I just watched a video that focuses on the manufacturing process for Matrix sunglasses (well, almost anyway…the video specifically talks about the process for eyeglasses, but aside from the UV coating and lens tinting, the process is basically the same). The video and a brief description of the process can be found immediately below.
Generally, the first step is to select a “lens blank” from inventory that matches the shape, curve and attributes needed for that specific pair of sunglasses. These blanks are then put into a machine, and the backside of them is ground with a cone-shaped grinder to achieve the required spherical and cylindrical curvatures, thickness, and any prescriptive requirements. Importantly, the lenses cannot get too hot during this process, otherwise warping and other imperfections can appear. Thus, water is used to provide a cooling effect and prevent heat-related imperfections (as well as to wash away any cut material).
After this grinding process, the lenses are removed and placed into a special surfacing machine to eliminate any marks that were created previously (basically, each lens is rubbed against a special fining pad & sanding block to smooth out any marks). After this refining process is complete, the lenses are then polished in a similar machine using polishing pads and a liquid polishing compound. The lenses are then removed, washed, and inspected to make sure no imperfections are present.

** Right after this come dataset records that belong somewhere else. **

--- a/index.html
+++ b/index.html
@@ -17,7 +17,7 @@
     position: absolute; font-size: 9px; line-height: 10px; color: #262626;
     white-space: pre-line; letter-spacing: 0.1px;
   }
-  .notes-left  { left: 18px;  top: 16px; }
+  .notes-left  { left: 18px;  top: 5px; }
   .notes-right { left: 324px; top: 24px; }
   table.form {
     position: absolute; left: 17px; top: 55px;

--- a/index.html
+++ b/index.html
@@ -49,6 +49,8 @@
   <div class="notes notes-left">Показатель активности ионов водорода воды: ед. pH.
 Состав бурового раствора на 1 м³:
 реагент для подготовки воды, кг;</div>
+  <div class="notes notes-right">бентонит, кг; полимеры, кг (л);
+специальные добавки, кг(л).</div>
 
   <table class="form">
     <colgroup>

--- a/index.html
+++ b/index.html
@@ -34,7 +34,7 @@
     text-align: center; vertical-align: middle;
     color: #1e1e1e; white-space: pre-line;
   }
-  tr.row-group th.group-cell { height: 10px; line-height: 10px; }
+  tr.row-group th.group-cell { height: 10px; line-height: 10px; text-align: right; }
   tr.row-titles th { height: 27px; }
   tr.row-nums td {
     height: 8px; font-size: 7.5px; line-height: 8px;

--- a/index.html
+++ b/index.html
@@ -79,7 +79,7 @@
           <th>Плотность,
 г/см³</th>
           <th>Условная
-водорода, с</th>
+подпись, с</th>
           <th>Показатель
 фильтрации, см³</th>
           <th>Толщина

It is at this point that the lenses get treated with materials to add color, UV protection, glare-reduction, scratch resistance, and any other enhancements. To do this, they are first placed into yet another machine that ultrasonically cleans and etches them (this etching ensures adhesion of the specific lens treatments). Then, a scratch-resistant coating, or primer, is applied, and the lenses are placed into an infrared oven to cure for approximately 4 minutes. A topcoat lacquer is then applied, and the lenses are then placed again into the infrared curing machine overnight. This provides a super hard coating that prevents scratches.

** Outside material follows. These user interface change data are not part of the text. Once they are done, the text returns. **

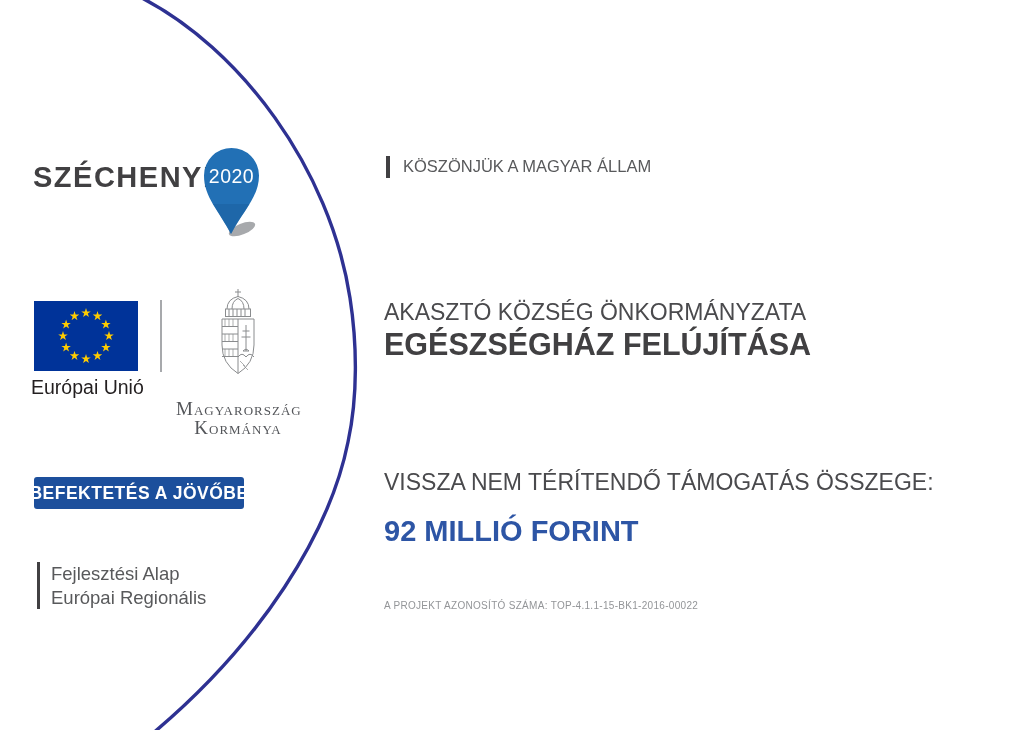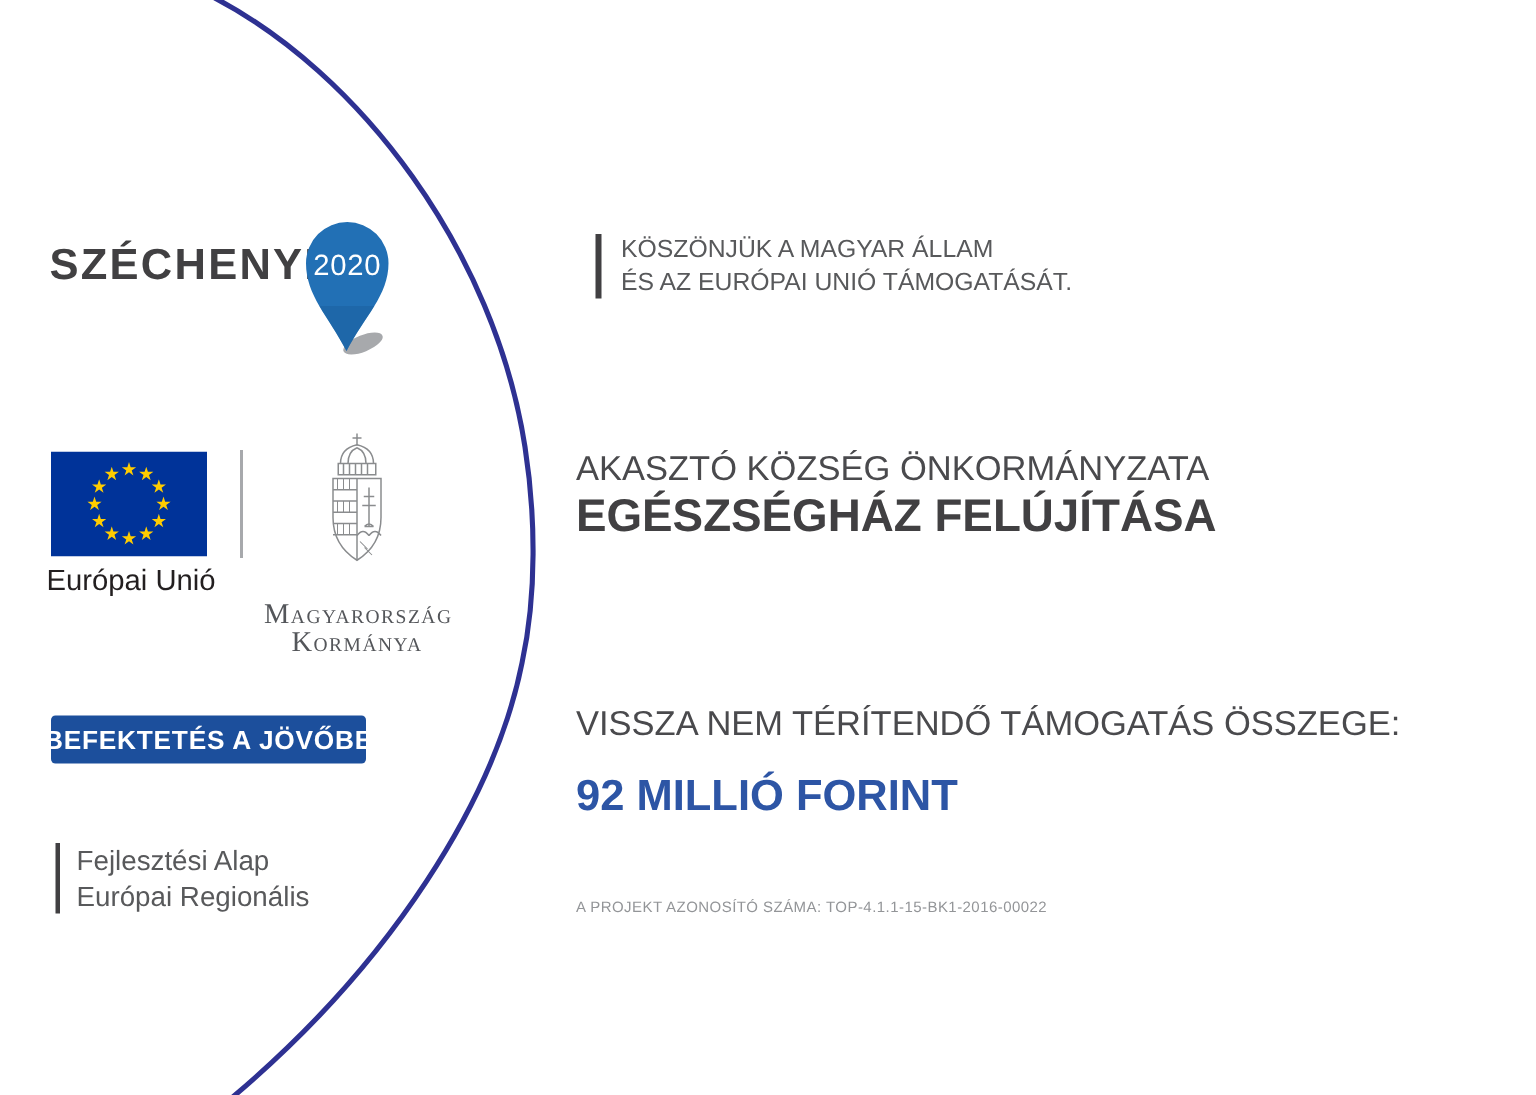--- a/index.html
+++ b/index.html
@@ -21,7 +21,7 @@
 
   
   .thanks-block {
-    left: 397px; top: 156px;
+    left: 386px; top: 156px;
     border-left: 4px solid #414042;
     padding-left: 13px;
     color: #58595b; font-size: 16.5px; line-height: 21.5px;

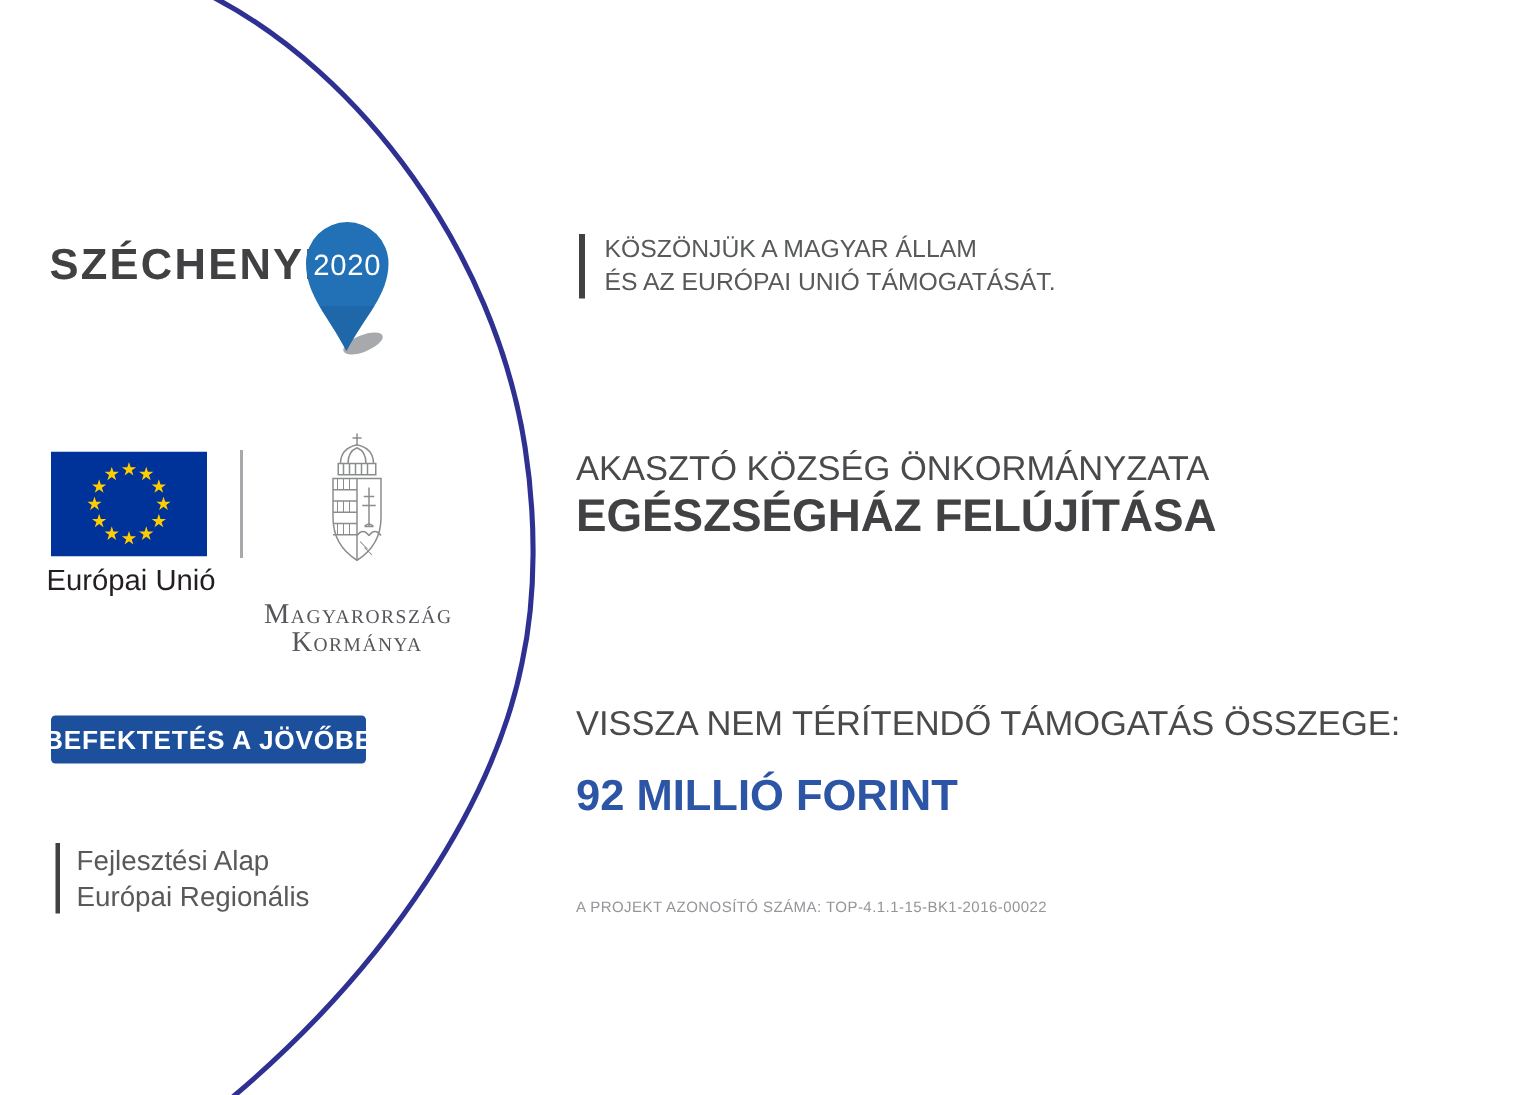--- a/index.html
+++ b/index.html
@@ -91,7 +91,6 @@
 
 <div class="abs thanks-block">
   <div>KÖSZÖNJÜK A MAGYAR ÁLLAM</div>
-  <div>ÉS AZ EURÓPAI UNIÓ TÁMOGATÁSÁT.</div>
 </div>
 
 <svg id="eu-flag-svg" class="abs" viewBox="0 0 104 70" xmlns="http://www.w3.org/2000/svg">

The next day, the lenses are inspected again and placed into the “AR chamber lens holding device” (AR = anti-reflective). The chamber removes all the air to create a vacuum, and special chemicals are then ignited, melted into a gas, and released into the chamber. As this happens, the lenses are continuously rotated and flipped to ensure equal coverage. This process repeats multiple times for each chemical application required for those specific lenses.

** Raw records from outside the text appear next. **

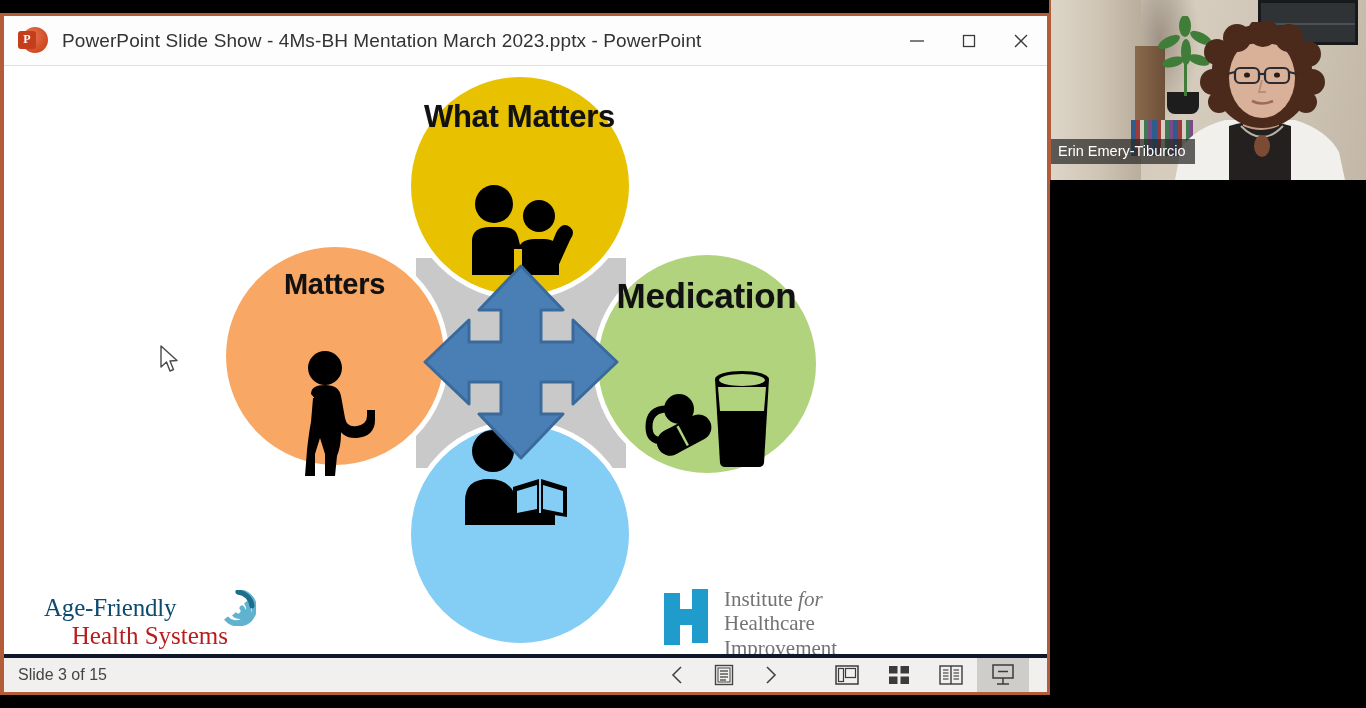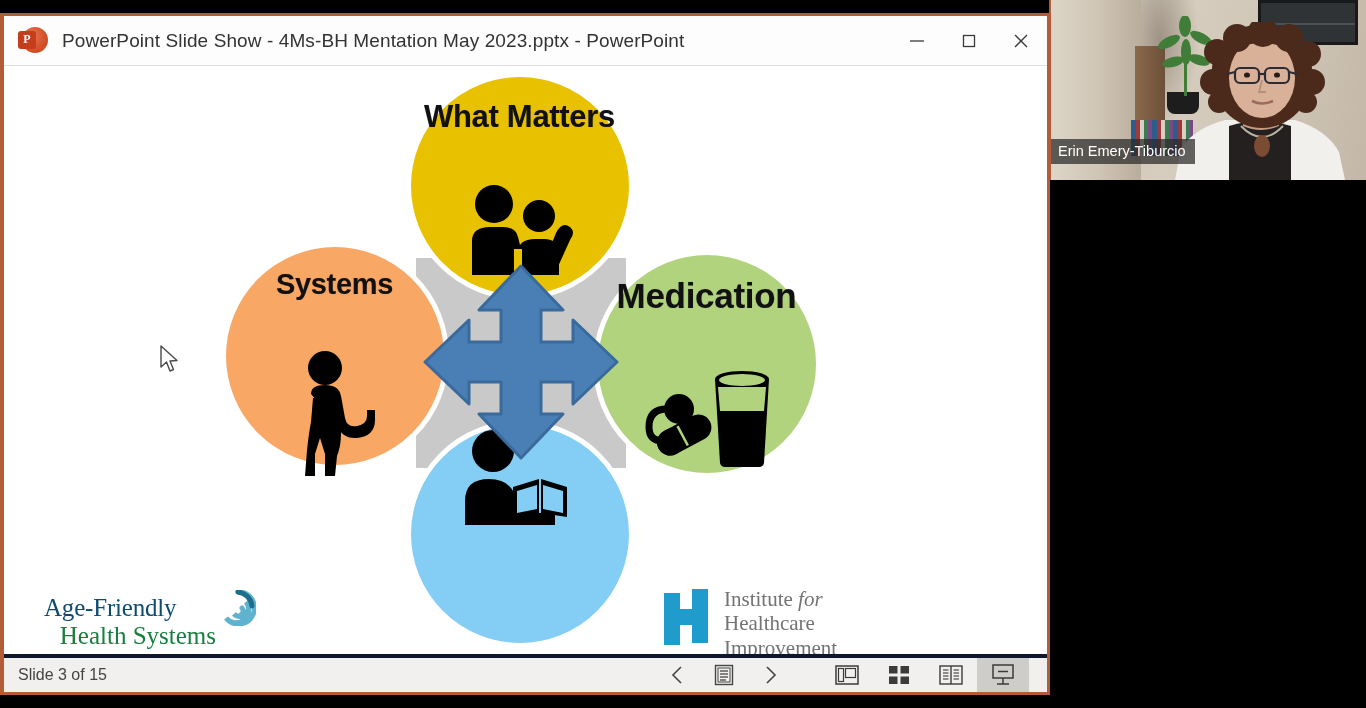--- a/index.html
+++ b/index.html
@@ -198,7 +198,7 @@
         <div class="circ"></div>
         <div class="sq">P</div>
       </div>
-      <div id="title-text">PowerPoint Slide Show  -  4Ms-BH Mentation May 2023.pptx - PowerPoint</div>
+      <div id="title-text">PowerPoint Slide Show  -  4Ms-BH Mentation March 2023.pptx - PowerPoint</div>
       <div id="win-controls">
         <div class="win-btn">
           <svg width="20" height="20" viewBox="0 0 20 20">

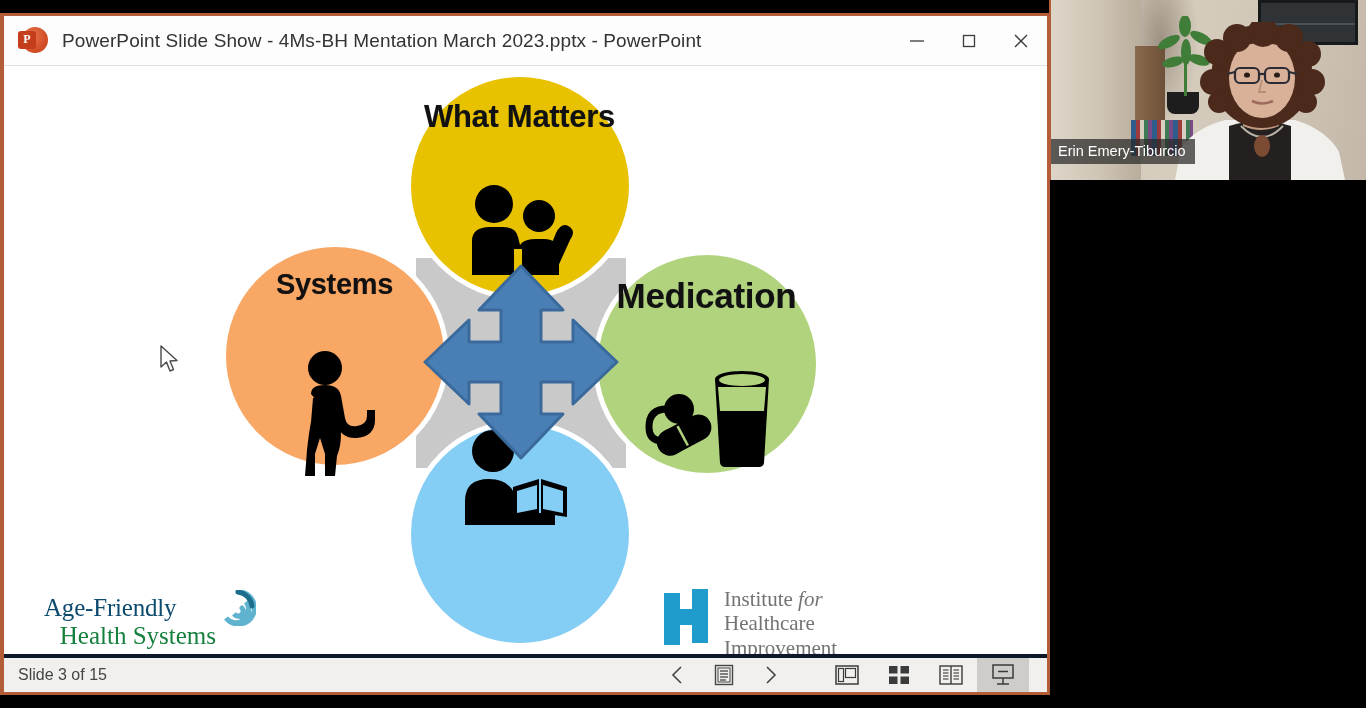--- a/index.html
+++ b/index.html
@@ -238,7 +238,7 @@
         </div>
 
         <div class="circle" id="c-mobility">
-          <div class="label">Systems</div>
+          <div class="label">Matters</div>
           <div class="glyph">
             <svg width="92" height="128" viewBox="0 0 92 128">
               <circle cx="36" cy="18" r="17" fill="#000"></circle>

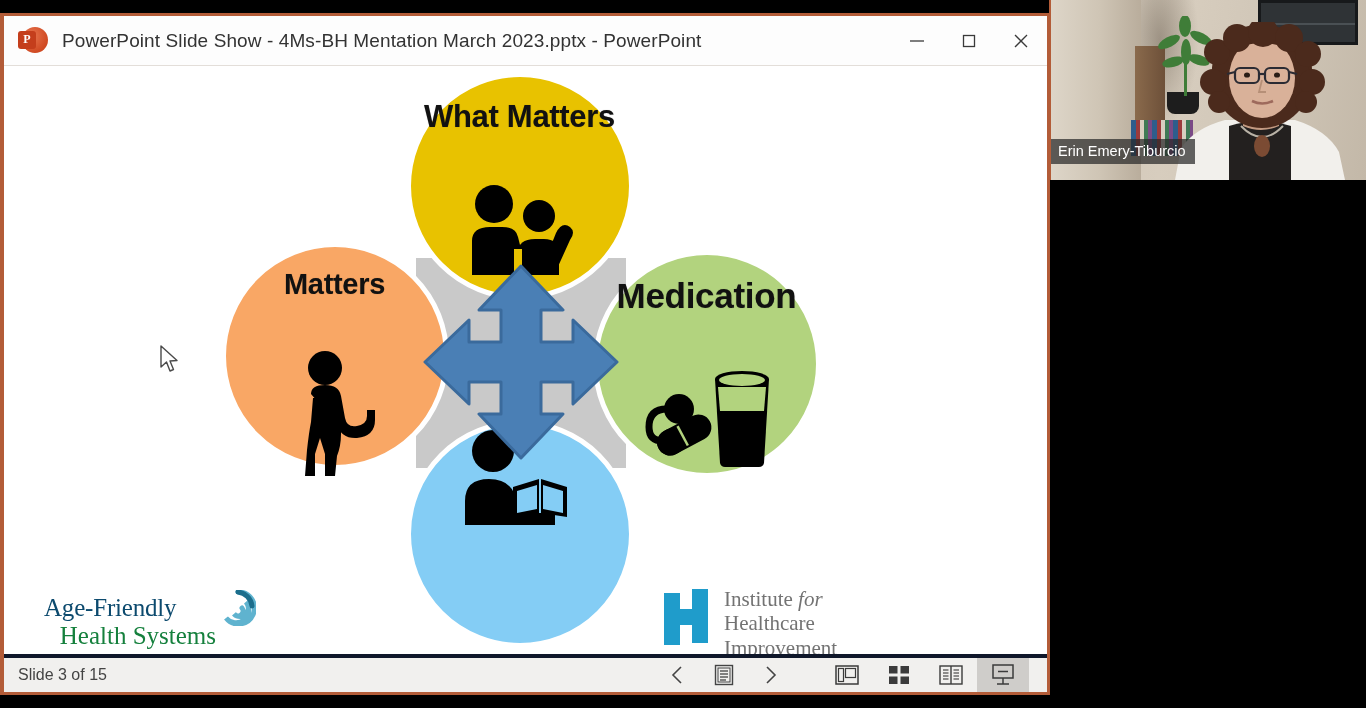--- a/index.html
+++ b/index.html
@@ -117,7 +117,7 @@
   }
   #afhs-logo .l2 {
     font-family: "Liberation Serif", serif; font-size: 25px;
-    color: #15803d; text-align: right; margin-right: 18px; white-space: nowrap;
+    color: #b91c1c; text-align: right; margin-right: 6px; white-space: nowrap;
   }
   #afhs-logo .swirl {
     position: absolute; right: -22px; top: -4px; width: 36px; height: 36px;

The lenses then must be sized and shaped to fit into the applicable frame via a process known as edging. The computer that controls the edging process downloads the frame pattern information, and the edges of the lenses are ground down to the required specs. The finished lenses are then inserted into the frame, inspected again, cleaned and packaged.
So, there you have it; everything you ever wanted to know about the manufacturing of sunglasses, but were afraid to ask! So whether you’re partial to Neo Sunglasses, Agent Smith Sunglasses, Morpheus Sunglasses, or something else, you can now tell people with pride that you know exactly how they were made! (well…sort of anyway!)